Items from a data source
* * * *

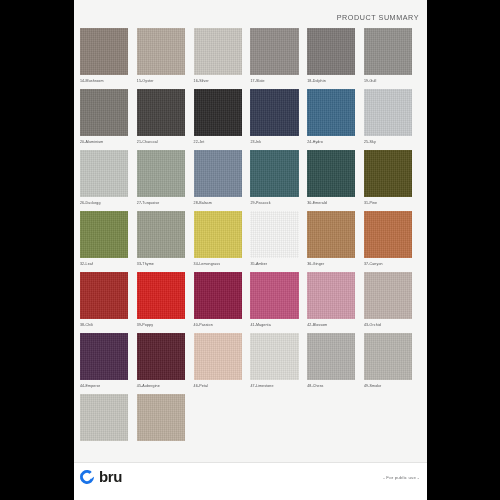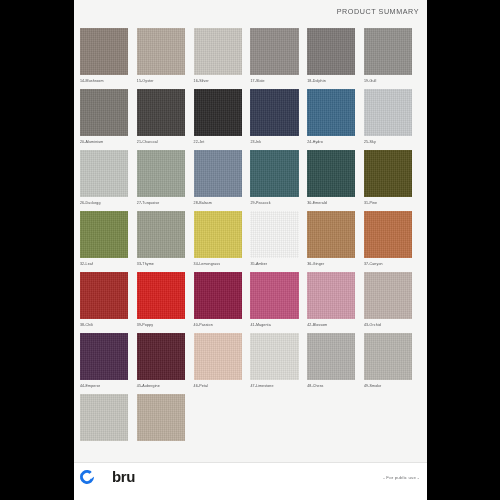"PRODUCT SUMMARY" .header { top: 0 -> 6px }
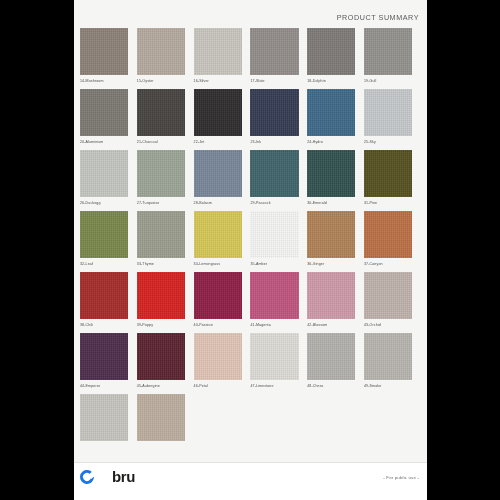"bru" .logo { gap: 18px -> 5px }
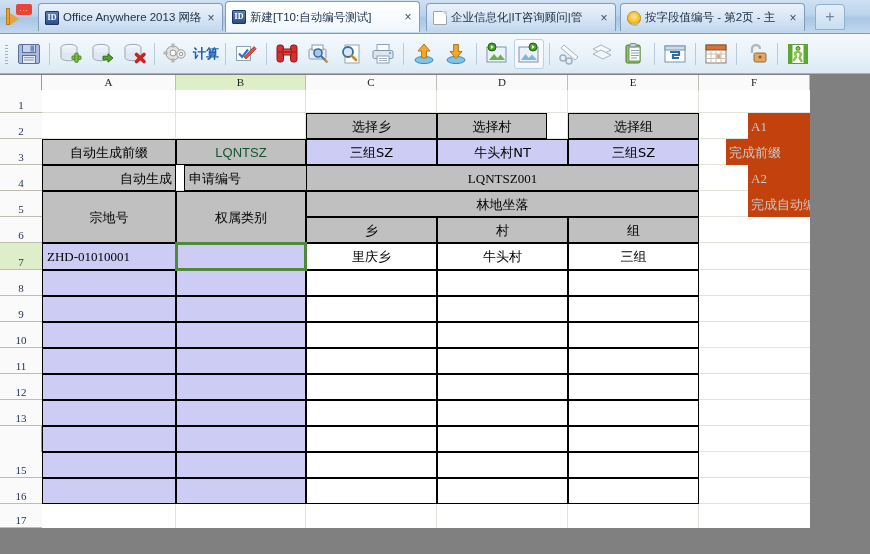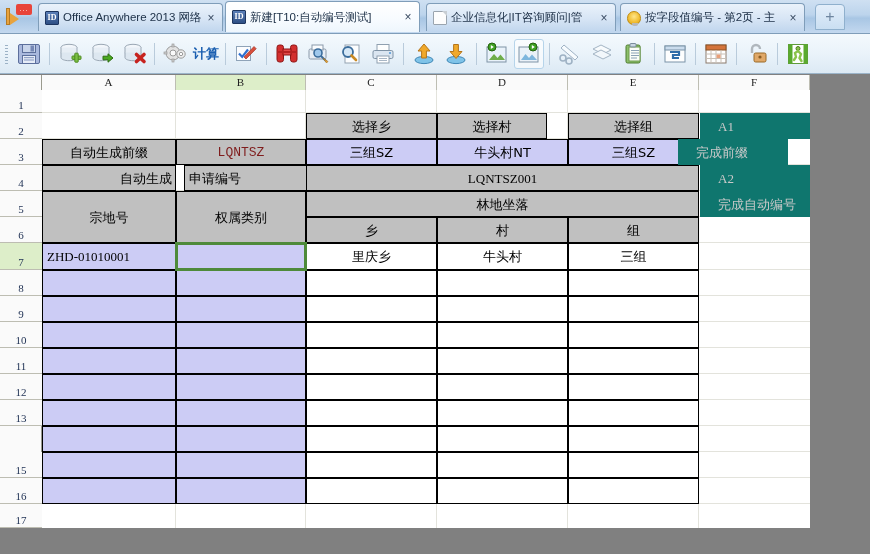"A1" .cell.ghost { background: #0f766e -> #c2410c; margin-left: none -> 48px; padding-left: 18px -> 3px }
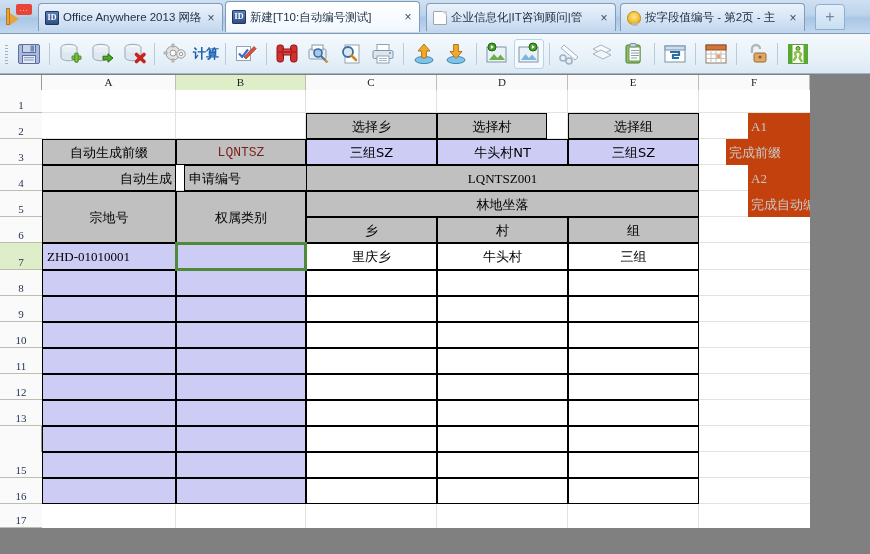"LQNTSZ" .cell.blue-txt { color: #7f1d1d -> #14532d; font-family: Liberation Mono, monospace -> Liberation Sans, sans-serif }
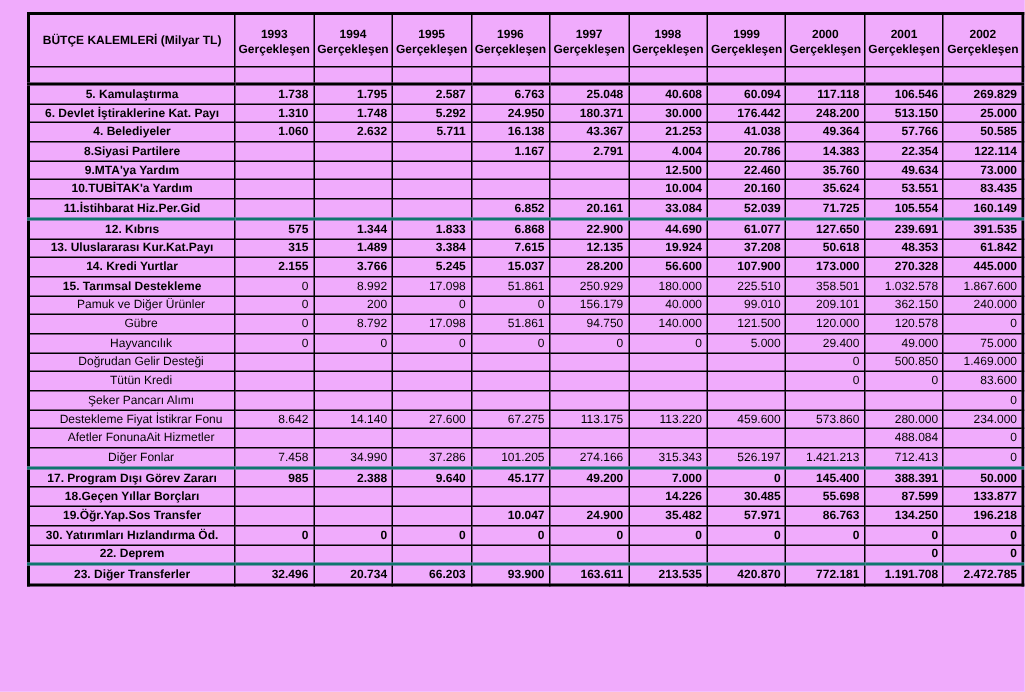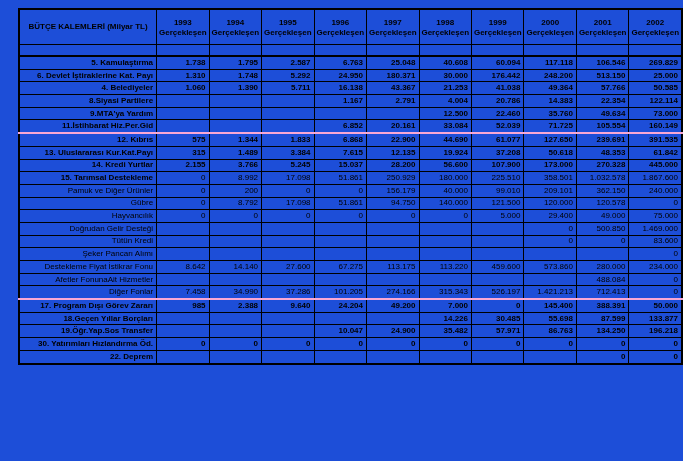"BÜTÇE KALEMLERİ (Milyar TL)" .page { background: #1d4ed8 -> #f0abfc }
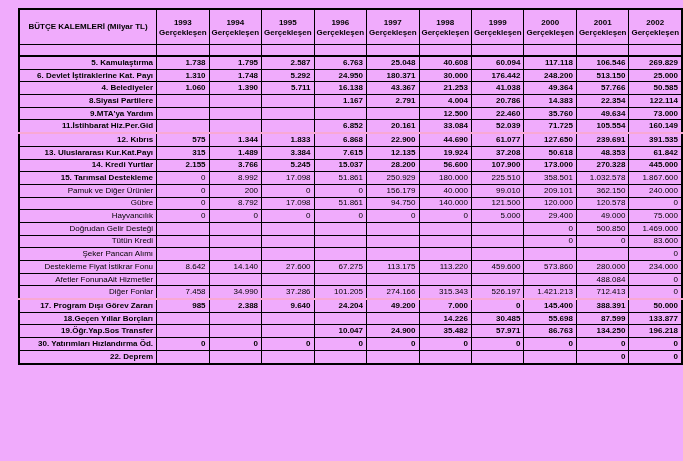"5. Kamulaştırma" th.rowlbl { text-align: right -> center }
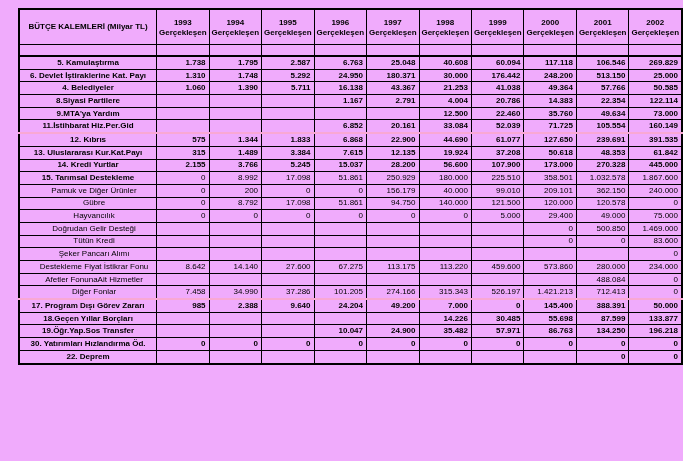"1.390" td.num { text: 1.390 -> 2.632 }
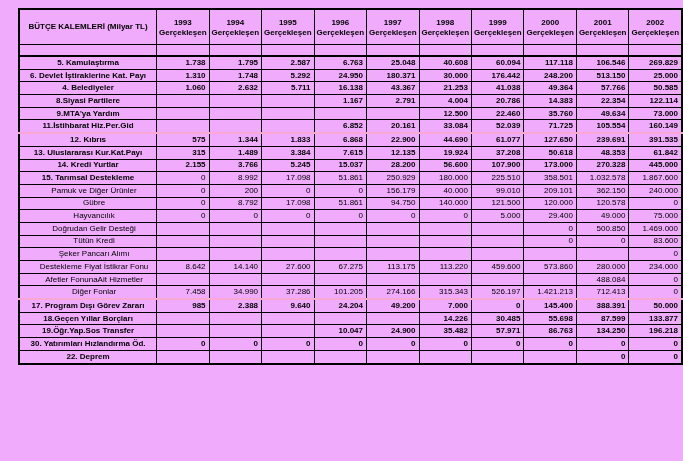"10.TUBİTAK'a Yardım" tr { html: none -> <tr> <th>10.TUBİTAK'a Yardım</th> <td></td> <td></td> <td></td> <td></td> <td></td> <td>10.004</td> <td>20.160</td> <td>35.624</td> <td>53.551</td> <td>83.435</td> </tr> }
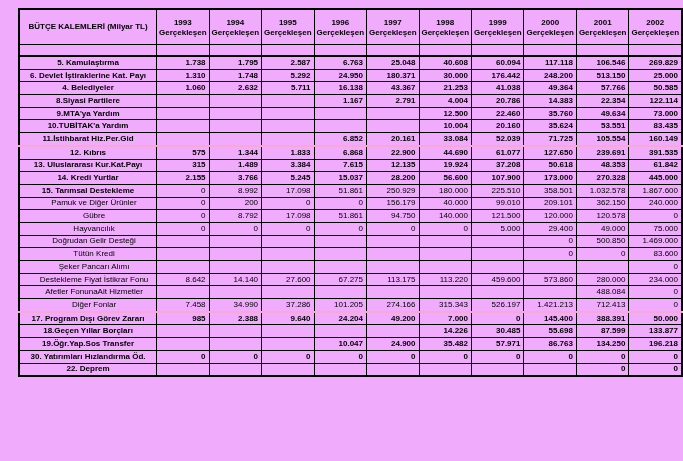"12. Kıbrıs" tr.thick-top th, tr.thick-top td { border-top: 2px solid #f9a8d4 -> 2px solid #0f766e }
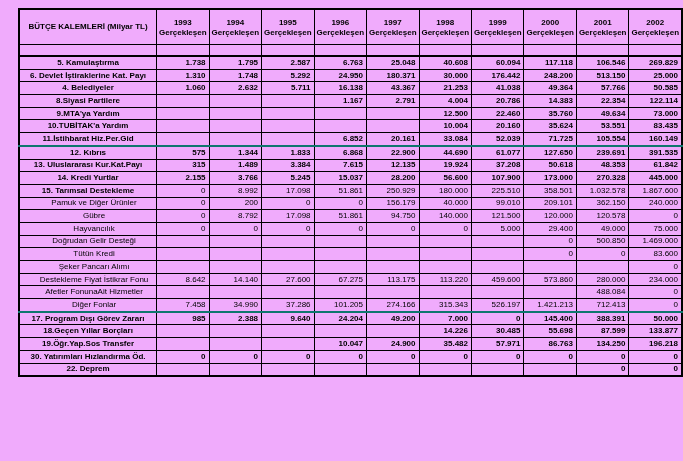"24.204" td.num { text: 24.204 -> 45.177 }
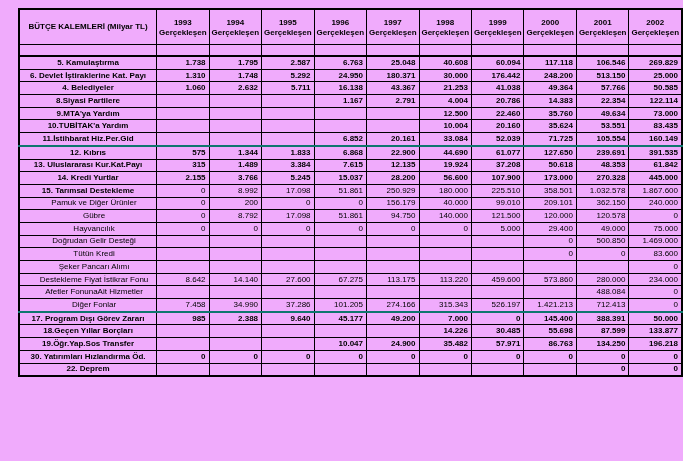"23. Diğer Transferler" tr.thick-top { html: none -> <tr> <th>23. Diğer Transferler</th> <td>32.496</td> <td>20.734</td> <td>66.203</td> <td>93.900</td> <td>163.611</td> <td>213.535</td> <td>420.870</td> <td>772.181</td> <td>1.191.708</td> <td>2.472.785</td> </tr> }
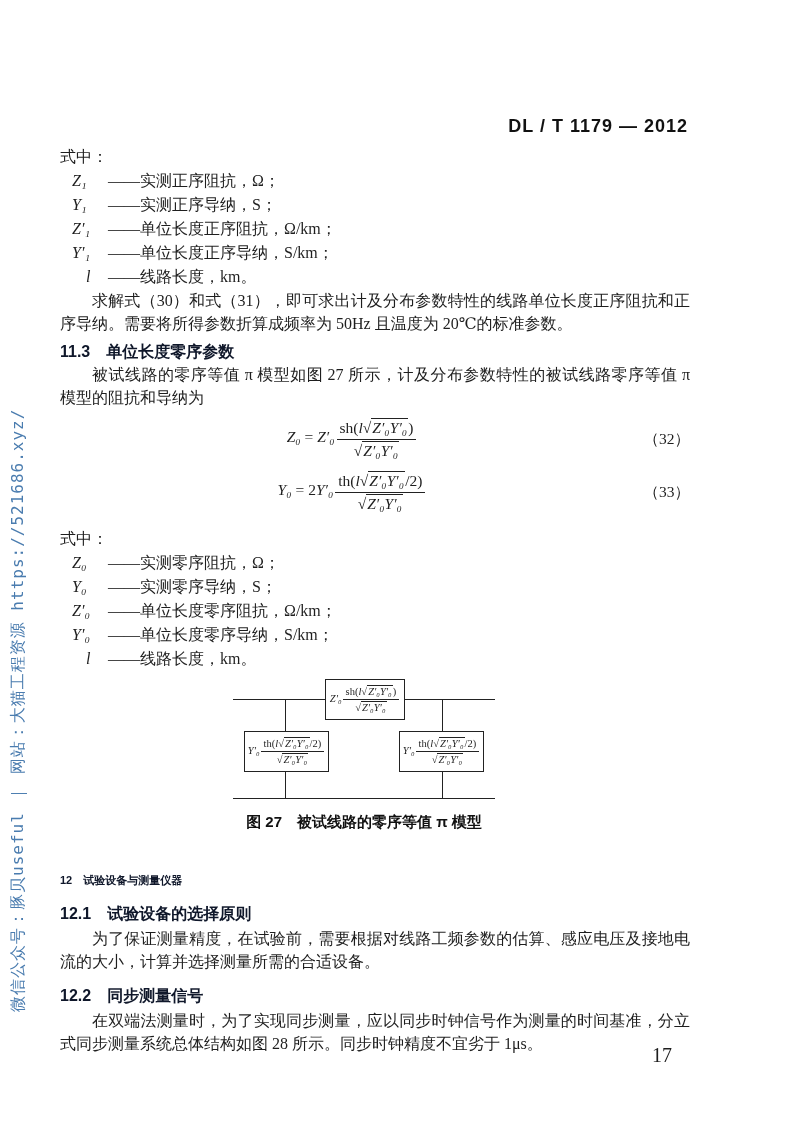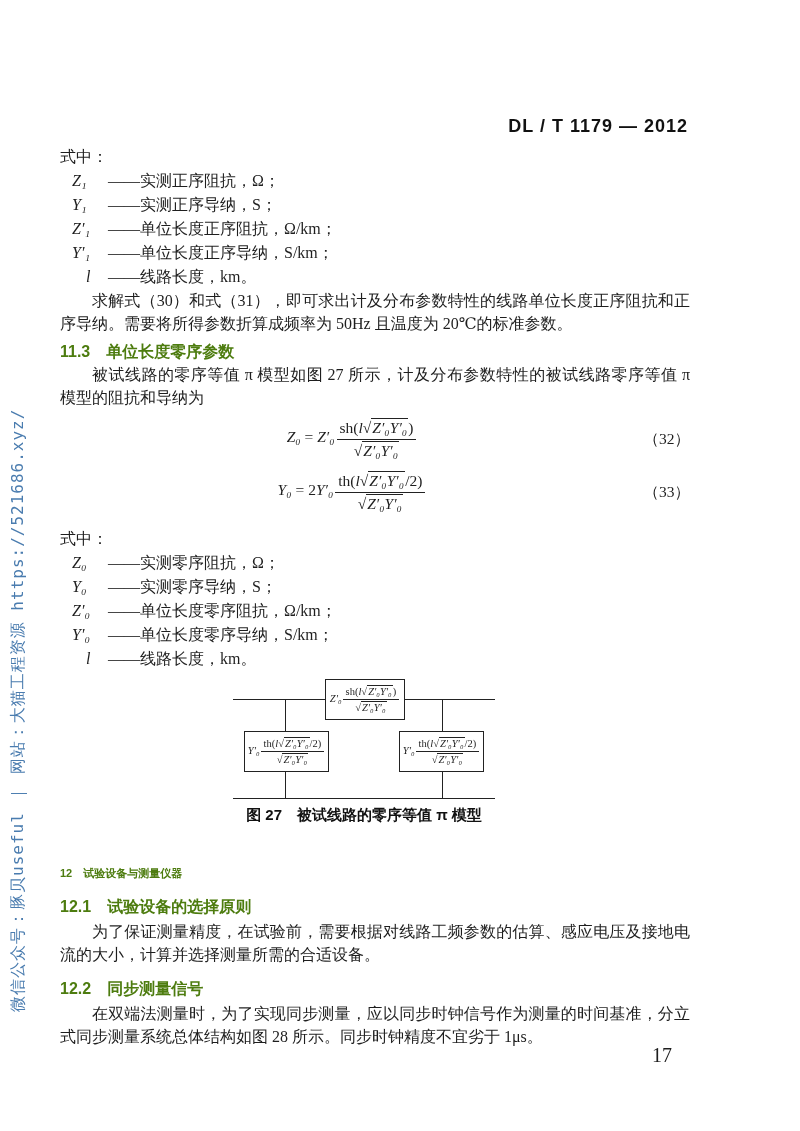"11.3 单位长度零序参数" .heading { color: #4d7c0f -> #0f172a }
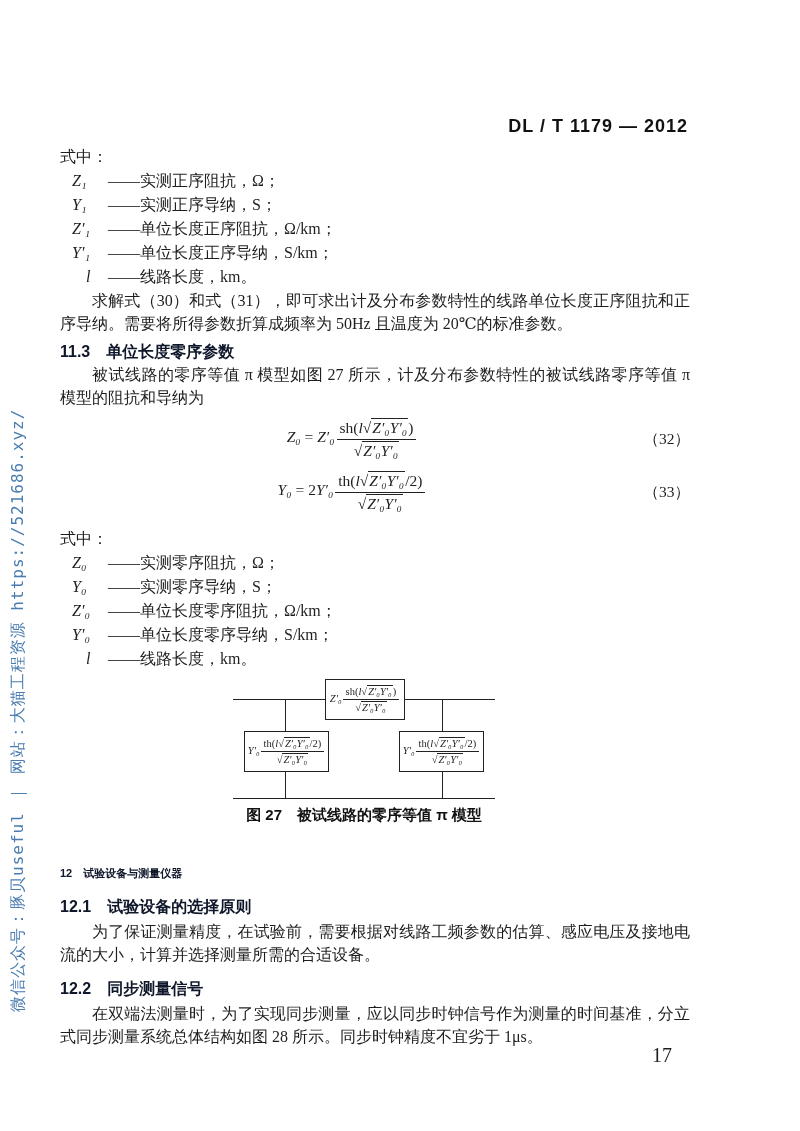"图 27 被试线路的零序等值 π 模型" .fig-caption { margin-top: 7px -> 14px }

* * * *

__The problem__: The answer consists solely of the lines from the one holding "text: 1.390 ->" through the last line of the entries above, set down verbatim, without any pictures.

__Worked solution__:
"1.390" td.num { text: 1.390 -> 2.632 }
"10.TUBİTAK'a Yardım" tr { html: none -> <tr> <th>10.TUBİTAK'a Yardım</th> <td></td> <td></td> <td></td> <td></td> <td></td> <td>10.004</td> <td>20.160</td> <td>35.624</td> <td>53.551</td> <td>83.435</td> </tr> }
"12. Kıbrıs" tr.thick-top th, tr.thick-top td { border-top: 2px solid #f9a8d4 -> 2px solid #0f766e }
"24.204" td.num { text: 24.204 -> 45.177 }
"23. Diğer Transferler" tr.thick-top { html: none -> <tr> <th>23. Diğer Transferler</th> <td>32.496</td> <td>20.734</td> <td>66.203</td> <td>93.900</td> <td>163.611</td> <td>213.535</td> <td>420.870</td> <td>772.181</td> <td>1.191.708</td> <td>2.472.785</td> </tr> }
"11.3 单位长度零序参数" .heading { color: #4d7c0f -> #0f172a }
"图 27 被试线路的零序等值 π 模型" .fig-caption { margin-top: 7px -> 14px }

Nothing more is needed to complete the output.